Un article de Libération provoque la colère du camp d’Agbéyomé Kodjo

En dehors des médias locaux, certains journaux internationaux se sont également intéressés à l’arrestation de l’ancien Premier ministre Gabriel Messan Agbéyomé Kodjo. Le journal français Libération, par exemple, a publié mardi dernier un article sur cette actualité.

 

Sauf que l’article en question n’a pas du tout été apprécié par le camp Agbéyomé Kodjo qui l’a fait savoir à travers un courrier adressé aux responsables du journal Libération.

 

 

Nous  vous proposons l’intégralité de l’article du journal Libération:

 

Candidat malheureux à la présidentielle du 22 février, Agbéyomé Kodjo a refusé de reconnaître sa défaite et dénonce une fraude électorale massive. Enfermé chez lui depuis deux mois, il a été interpellé ce mardi.

 

 

Depuis l’élection du 22 février, Agbéyomé Kodjo se présentait comme «le président démocratiquement élu de la république togolaise», balayant les résultats définitifs de la Cour constitutionnelle, grossièrement truqués selon l’opposition, qui le créditaient de seulement 19% des suffrages contre 71% pour le chef de l’Etat sortant, Faure Gnassingbé.

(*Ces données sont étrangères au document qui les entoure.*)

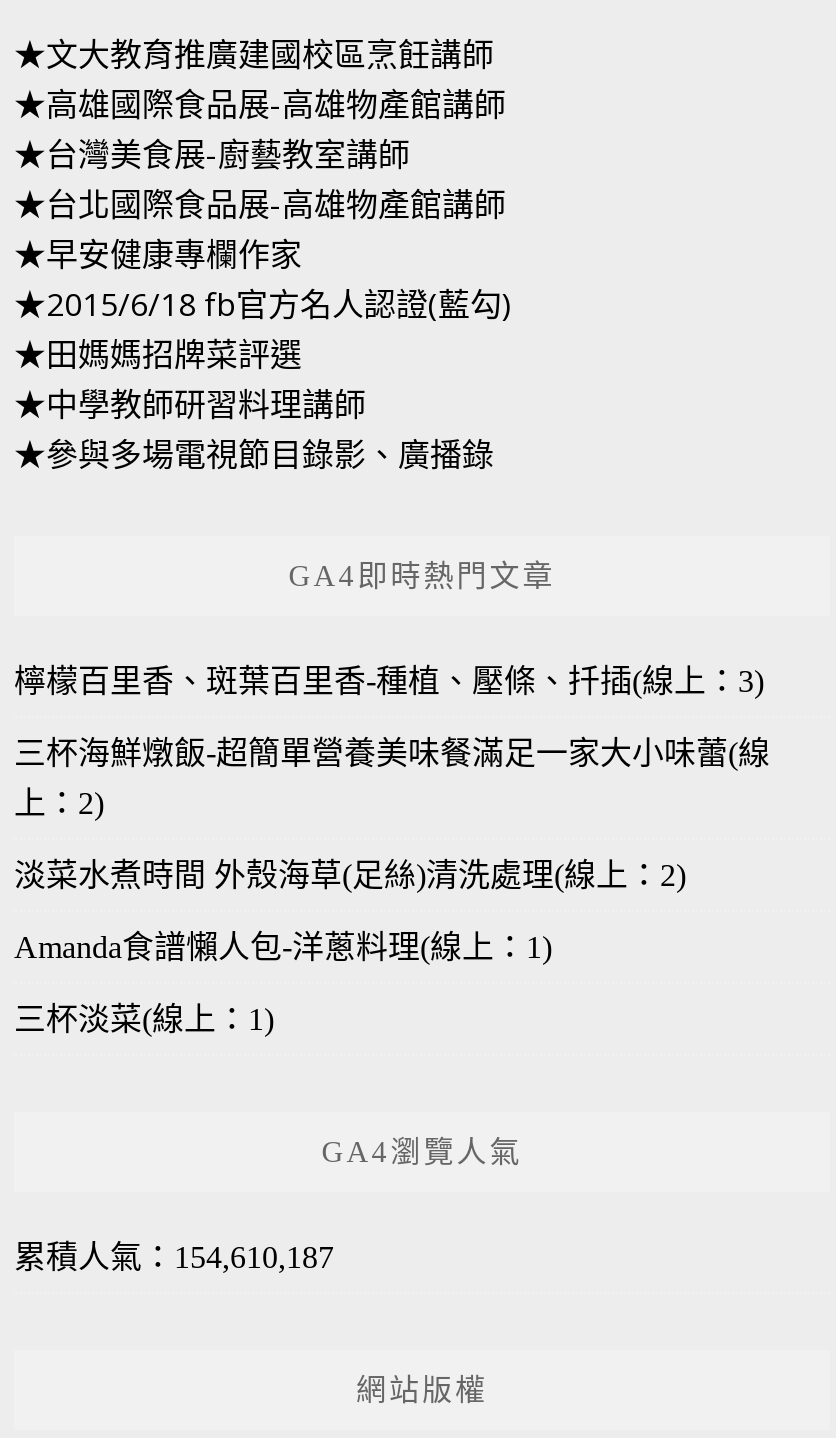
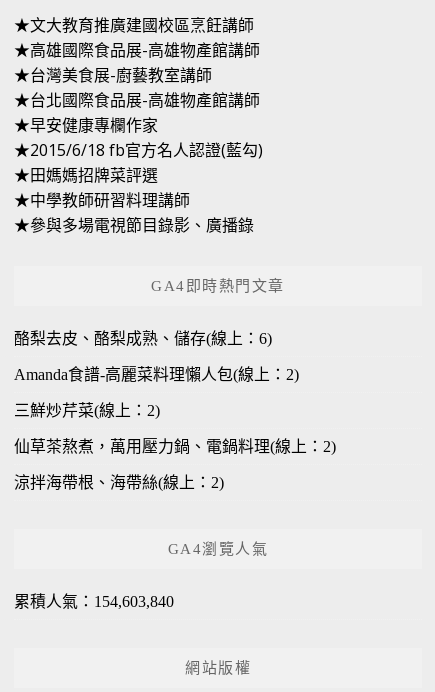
- 檸檬百里香、斑葉百里香-種植、壓條、扦插(線上：3)
- 三杯海鮮燉飯-超簡單營養美味餐滿足一家大小味蕾(線
- 上：2)
- 淡菜水煮時間 外殼海草(足絲)清洗處理(線上：2)
- Amanda食譜懶人包-洋蔥料理(線上：1)
- 三杯淡菜(線上：1)
+ 酪梨去皮、酪梨成熟、儲存(線上：6)
+ Amanda食譜-高麗菜料理懶人包(線上：2)
+ 三鮮炒芹菜(線上：2)
+ 仙草茶熬煮，萬用壓力鍋、電鍋料理(線上：2)
+ 涼拌海帶根、海帶絲(線上：2)

- 累積人氣：154,610,187
+ 累積人氣：154,603,840
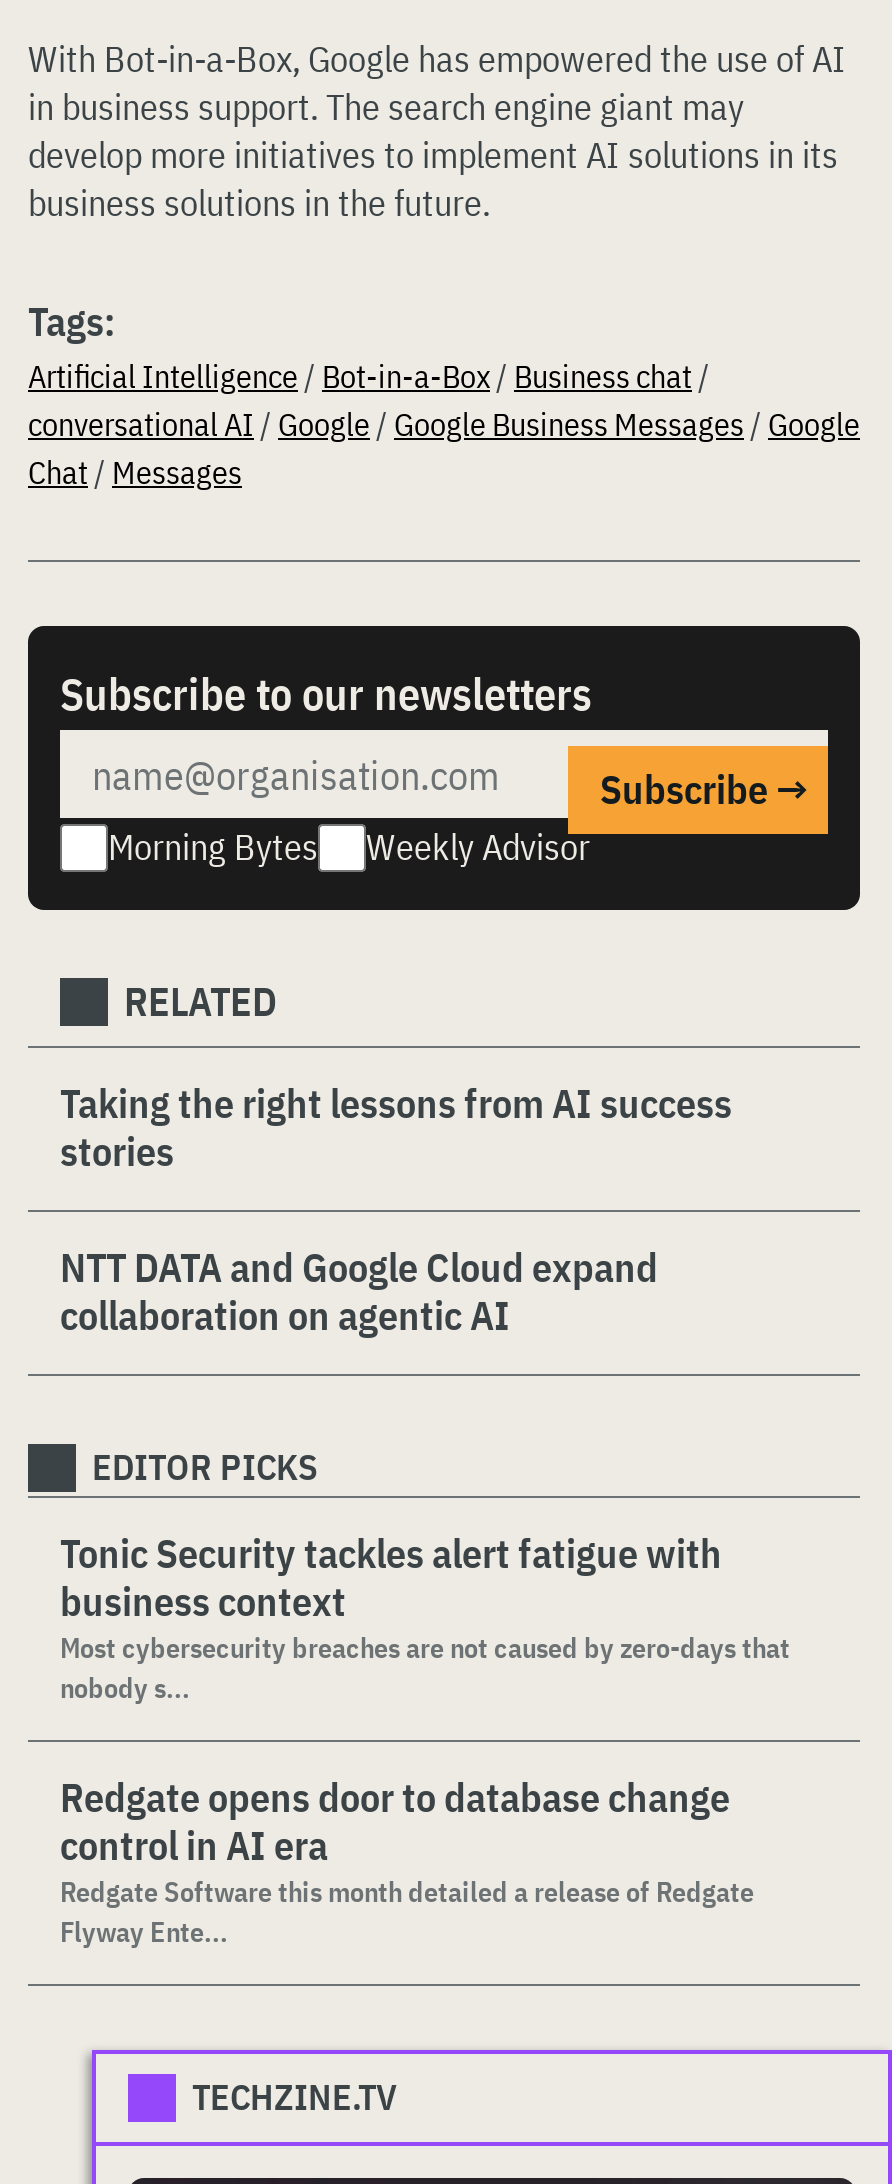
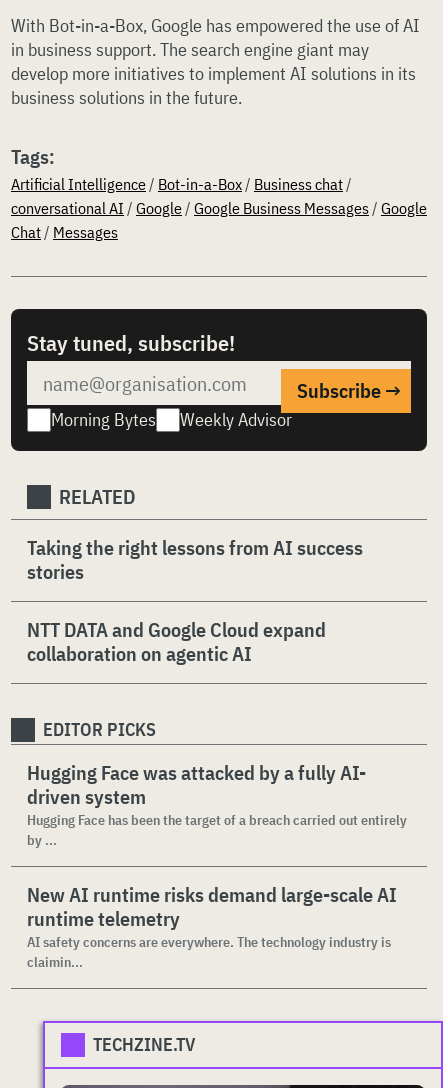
- Subscribe to our newsletters
+ Stay tuned, subscribe!

- Tonic Security tackles alert fatigue with
- business context
- Most cybersecurity breaches are not caused by zero-days that
- nobody s...
+ Hugging Face was attacked by a fully AI-
+ driven system
+ Hugging Face has been the target of a breach carried out entirely
+ by ...

- Redgate opens door to database change
- control in AI era
- Redgate Software this month detailed a release of Redgate
- Flyway Ente...
+ New AI runtime risks demand large-scale AI
+ runtime telemetry
+ AI safety concerns are everywhere. The technology industry is
+ claimin...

Discours officiels sous le drapeau étoilé du Togo, nomination d’un Premier ministre, d’un ministre des Affaires étrangères, publication de décrets avec en-tête de la République… Pendant deux mois, Agbéyomé Kodjo a poussé le jeu de rôle à fond. La mascarade ne pouvait pas durer, a estimé l’autre président, le vrai, celui qui tient le Togo depuis qu’il s’est assis dans le fauteuil de son père, en 2005.

 

Blindés légers

Ce mardi, à 9 heures, les gendarmes ont défoncé le portail de sa résidence pour faire cesser la comédie. Depuis la veille au soir, les forces de sécurité avaient bouclé son quartier, Forever, dans le centre de Lomé, et des blindés légers avaient pris position autour de la maison.

 

 

Lors de l’opération, l’archevêque émérite de Lomé, Monseigneur Kpodzro, premier soutien d’Agbéyomé Kodjo, aurait été «bousculé» et serait «tombé en syncope», selon un porte-parole du parti. «Le prélat n’a jamais été touché», affirme au contraire un responsable gouvernemental.

 

L’influent religieux, âgé de 90 ans, est l’un des défenseurs les plus acharnés de Kodjo. Il vivait depuis plusieurs semaines à son domicile : «Il ne bougera pas sans moi, à moins qu’ils passent sur mon cadavre», avait-il menacé.

 

 

Pour la troisième fois, la veille, Agbéyomé Kodjo avait été convoqué pour une audition par le procureur de la République. «Ultime invitation», avait cette fois surligné l’expéditeur. Par le passé, le candidat malheureux avait refusé de se déplacer en prétextant des «problèmes de santé».

 

Son immunité parlementaire a été levée le 16 mars par un vote de l’Assemblée nationale, mais ses avocats ont introduit un recours devant la justice, qu’ils espéraient suspensif. En vain.

 

Ce mardi, Kodjo a été conduit au Service central de recherches et d’investigations criminelles, en attendant d’être présenté au procureur, pour qui «ses propos et agissements» relèvent «des qualifications de troubles aggravés à l’ordre public et d’atteinte à la sécurité intérieure de l’Etat».

 

«Larmes de crocodile»

En dépit de «l’appel au secours» lancé par Mgr Kpodzro dans la nuit sur les réseaux sociaux, aucun rassemblement n’a été signalé mardi à Lomé. «Le candidat Kodjo a bénéficié d’un vote d’adhésion massif, entre autres à cause de son profil d’ancien baron du régime [il a été Premier ministre du père Gnassingbé, ndlr], de ses relations supposées ou réelles au sein du régime, surtout de l’armée, son carnet d’adresses à l’international, tous ces éléments brandis lors de la campagne ont rassuré, juge Ferdinand Ayité, directeur de publication du journal d’investigation l’Alternative. Mais il n’a pas de base populaire. Ses électeurs ne sont pas des militants qui vont descendre dans la rue et braver les balles de la police.»

 

Quant au reste de l’opposition «historique», régulièrement étrillée par le camp Kodjo, elle est restée également silencieuse. «Ils verseront peut-être des larmes de crocodile, mais en réalité, tout le monde regarde ça de loin, poursuit le journaliste. Faure Gnassingbé est rancunier. Pour lui, Agbéyomé est un traître qui est passé à l’ennemi : son comportement est un affront qui doit se laver par une humiliation.»